Sunday, April 11, 2021

Where are they now

The "Where Are They Now" department of Shipfax has not been heard from in some time, but a recent Facebook post has inspired a revisit.

The history of the Halifax - Dartmouth ferry service is a long one. In fact from the date of the first charter in 1752, it is claimed to be the oldest salt water ferry service in North America, and the second oldest in the world after the Mersey ferry between Liverpool and Birkenhead, England. Before the first steam paddle ferry was introduced in 1832, there was even a "team" ferry where horses were used on a sort of treadmill to power paddle wheels.

Although this photo from my collection is dated 1959 it is almost certainly pre-1956.

 The service carried vehicles until 1956 when the Angus L. Macdonald bridge was completed, allowing cars, trucks and buses to cross the harbour at will. At that time a pair of little wooden hulled pedestrian only ferries, designed by William Roue and built by Smith+Rhuland in Lunenburg entered service (They bore no resemblance to the schooner Bluenose designed and built by the same team!). They were named Dartmouth II and Halifax II after much larger car carrying predecessors. They were "double enders" and with dual controls of rudders and props fore and aft, they did not have to turn or reverse to dock at each end of the run.

 The wooden ferries were given orange "speed" chevrons and wheelhouse bands in their later years.

As with all wooden hulled vessels, they had limited service lives and were replaced by the steel hulled vessels Dartmouth III and Halifax III in 1979. Built by Ferguson Industries Ltd in Pictou, NS, these unique craft were "side loaders" embarking and disembarking passengers to floating landing stages via short ramps on one side only. 

First day of service in 1979.


The landing stages had canopies to shelter passengers as they embarked or disembarked.

The "passenger" side of the ferry had a recessed, open vestibule with four small ramps that lowered to the landing stage. Steps lead to the open upper deck and there were doors to the main cabin.

The "off" side of the  boats had windows to the main cabin.

Propelled by Voith-Schneider drives, they were highly maneuverable and could sidle up to the landing crab wise.  They also kept their engines running at efficient rpms at all times and varied speed and direction by adjusting the pitch of the vertical drive blades. In 1986 a third ferry of the same design named Woodside I entered service. A new terminal on the Dartmouth side of the harbour in the Woodside neighbourhood was built to serve the growing Dartmouth suburbs, however the three ferries were interchangeable and any one of the three could be found on either the main Halifax-Alderney or new Halifax-Woodside route.
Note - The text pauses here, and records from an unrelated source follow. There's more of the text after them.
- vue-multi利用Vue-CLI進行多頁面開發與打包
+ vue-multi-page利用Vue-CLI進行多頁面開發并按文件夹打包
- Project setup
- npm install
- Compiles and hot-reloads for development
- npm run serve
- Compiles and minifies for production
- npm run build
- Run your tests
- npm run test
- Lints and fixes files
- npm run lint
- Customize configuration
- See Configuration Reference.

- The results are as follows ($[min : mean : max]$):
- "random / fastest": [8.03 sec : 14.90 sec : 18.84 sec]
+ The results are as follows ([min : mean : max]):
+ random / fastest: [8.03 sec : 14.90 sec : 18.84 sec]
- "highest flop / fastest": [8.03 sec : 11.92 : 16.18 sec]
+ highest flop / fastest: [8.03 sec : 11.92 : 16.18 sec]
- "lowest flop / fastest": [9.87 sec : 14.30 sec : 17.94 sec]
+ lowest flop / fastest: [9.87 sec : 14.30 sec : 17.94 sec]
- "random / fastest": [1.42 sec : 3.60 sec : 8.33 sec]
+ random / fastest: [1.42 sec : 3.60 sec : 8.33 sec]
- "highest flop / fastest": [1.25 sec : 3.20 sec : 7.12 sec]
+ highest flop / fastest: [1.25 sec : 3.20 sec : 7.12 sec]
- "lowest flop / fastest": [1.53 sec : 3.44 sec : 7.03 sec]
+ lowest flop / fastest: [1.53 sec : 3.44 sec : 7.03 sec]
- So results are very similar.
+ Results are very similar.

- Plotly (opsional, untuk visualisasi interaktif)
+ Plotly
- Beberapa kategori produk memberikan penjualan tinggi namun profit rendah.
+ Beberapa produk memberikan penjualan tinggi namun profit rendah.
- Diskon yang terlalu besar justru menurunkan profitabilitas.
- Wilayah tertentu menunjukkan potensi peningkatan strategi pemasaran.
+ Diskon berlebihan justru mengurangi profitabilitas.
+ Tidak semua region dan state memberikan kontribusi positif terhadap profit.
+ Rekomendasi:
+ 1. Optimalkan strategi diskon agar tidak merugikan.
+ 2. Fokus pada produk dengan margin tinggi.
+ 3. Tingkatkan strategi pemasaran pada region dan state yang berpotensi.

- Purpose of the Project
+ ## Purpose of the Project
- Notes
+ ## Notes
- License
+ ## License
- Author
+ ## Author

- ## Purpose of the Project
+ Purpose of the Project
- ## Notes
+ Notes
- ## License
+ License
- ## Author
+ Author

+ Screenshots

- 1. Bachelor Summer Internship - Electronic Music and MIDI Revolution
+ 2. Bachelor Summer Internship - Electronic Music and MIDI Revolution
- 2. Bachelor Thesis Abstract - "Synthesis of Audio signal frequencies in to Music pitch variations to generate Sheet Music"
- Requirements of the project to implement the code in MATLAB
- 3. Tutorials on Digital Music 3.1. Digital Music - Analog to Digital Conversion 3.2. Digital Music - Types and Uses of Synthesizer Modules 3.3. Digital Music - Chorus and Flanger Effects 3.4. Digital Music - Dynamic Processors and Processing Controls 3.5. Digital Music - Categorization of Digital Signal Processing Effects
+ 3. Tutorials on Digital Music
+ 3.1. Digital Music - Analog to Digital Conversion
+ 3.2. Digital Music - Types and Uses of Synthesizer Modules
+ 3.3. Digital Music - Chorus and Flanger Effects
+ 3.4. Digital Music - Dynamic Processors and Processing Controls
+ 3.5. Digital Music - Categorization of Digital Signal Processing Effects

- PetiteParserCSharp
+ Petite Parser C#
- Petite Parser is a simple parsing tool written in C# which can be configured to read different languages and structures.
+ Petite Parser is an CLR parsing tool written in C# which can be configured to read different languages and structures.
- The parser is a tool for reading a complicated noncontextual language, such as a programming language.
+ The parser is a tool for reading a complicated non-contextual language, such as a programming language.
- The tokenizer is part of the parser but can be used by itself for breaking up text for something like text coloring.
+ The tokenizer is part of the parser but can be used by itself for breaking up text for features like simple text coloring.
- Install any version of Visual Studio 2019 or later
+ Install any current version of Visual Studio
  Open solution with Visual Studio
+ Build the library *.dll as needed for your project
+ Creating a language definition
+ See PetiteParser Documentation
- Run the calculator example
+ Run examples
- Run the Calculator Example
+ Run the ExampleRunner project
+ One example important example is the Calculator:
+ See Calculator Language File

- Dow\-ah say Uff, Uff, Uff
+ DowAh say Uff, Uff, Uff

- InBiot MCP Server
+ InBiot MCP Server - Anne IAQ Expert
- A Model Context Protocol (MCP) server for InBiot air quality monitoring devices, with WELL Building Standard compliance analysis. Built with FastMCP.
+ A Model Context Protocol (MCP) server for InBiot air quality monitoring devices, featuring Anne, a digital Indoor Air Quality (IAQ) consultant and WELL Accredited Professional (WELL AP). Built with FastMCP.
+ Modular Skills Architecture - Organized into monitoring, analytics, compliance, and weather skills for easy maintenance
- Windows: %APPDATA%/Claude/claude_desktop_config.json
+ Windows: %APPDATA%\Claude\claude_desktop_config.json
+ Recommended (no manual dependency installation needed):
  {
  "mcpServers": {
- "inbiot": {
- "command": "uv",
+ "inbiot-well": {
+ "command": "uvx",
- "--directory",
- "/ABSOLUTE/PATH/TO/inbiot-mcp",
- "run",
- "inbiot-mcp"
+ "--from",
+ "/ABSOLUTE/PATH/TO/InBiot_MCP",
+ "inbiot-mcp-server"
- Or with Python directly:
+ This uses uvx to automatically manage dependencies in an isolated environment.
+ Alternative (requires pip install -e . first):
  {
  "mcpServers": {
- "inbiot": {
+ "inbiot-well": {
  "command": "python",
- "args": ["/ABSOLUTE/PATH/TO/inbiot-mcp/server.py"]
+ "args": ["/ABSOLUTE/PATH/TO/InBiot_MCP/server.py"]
The boats had a variety of colour schmes over the years. At cruising speed the boats created a small "rooster tail" wake.

In 2013 the Halifax Regional Municipality began the next fleet replacement program. Between 2014 and 2018 A.F.Theriault + Son Ltd in Meteghan River, NS delivered five new boats, improved versions of the previous design. Named Christopher Stannix (2014), Craig Blake (2015), Viola Desmond (2016), Vincent Coleman (2018) and Rita Joe (2018), they allow for efficient service of both routes at all times while allowing for one boat to be out of service for maintenance and refits.


The second generation ferries are quite similar to the first, but have a roomier wheelhouse and peculiar exposed exhaust stacks (and distinctive sound).

As the new boats were delivered the first generation boats were decommissioned then put up for sale. In the end all three were sold to Toronto Island Transit Services Inc, a private enterprise associated with an amusement park in Toronto. Dartmouth III made the long haul to Toronto on its own in 2017, despite having no sleeping accommodation or galley. Since arriving in Toronto it has apparently not entered service. 

The other two boats also remain idle, but closer to home, with Halifax III in Sambro, NS and Woodside I in Lunenburg, NS.

Looking somewhat uncomfortable amid the fishing vessels, Halifax III is tied up in Sambro, NS.

Woodside I is looking equally unhappy in Lunenburg, with patches of pealing paint.

There is no sign that either one of the boats will be going anywhere soon, which is unfortunate since they did have some useful service left when they were retired. However with no maintenance, and sitting idle that may no longer be the case.


1 comment:

  1. Thanks for the ferry pix Mac. The image of the wooden ferries really takes me back. I particularly recall the ancient varnished wainscoting in both the terminals and in the boats, the long benches in the men's and lady's cabins and particularly the grimy water at the ferry dock when the boat collided into the wooden berth. Docking always seemed slightly dangerous to me. Trust you are well.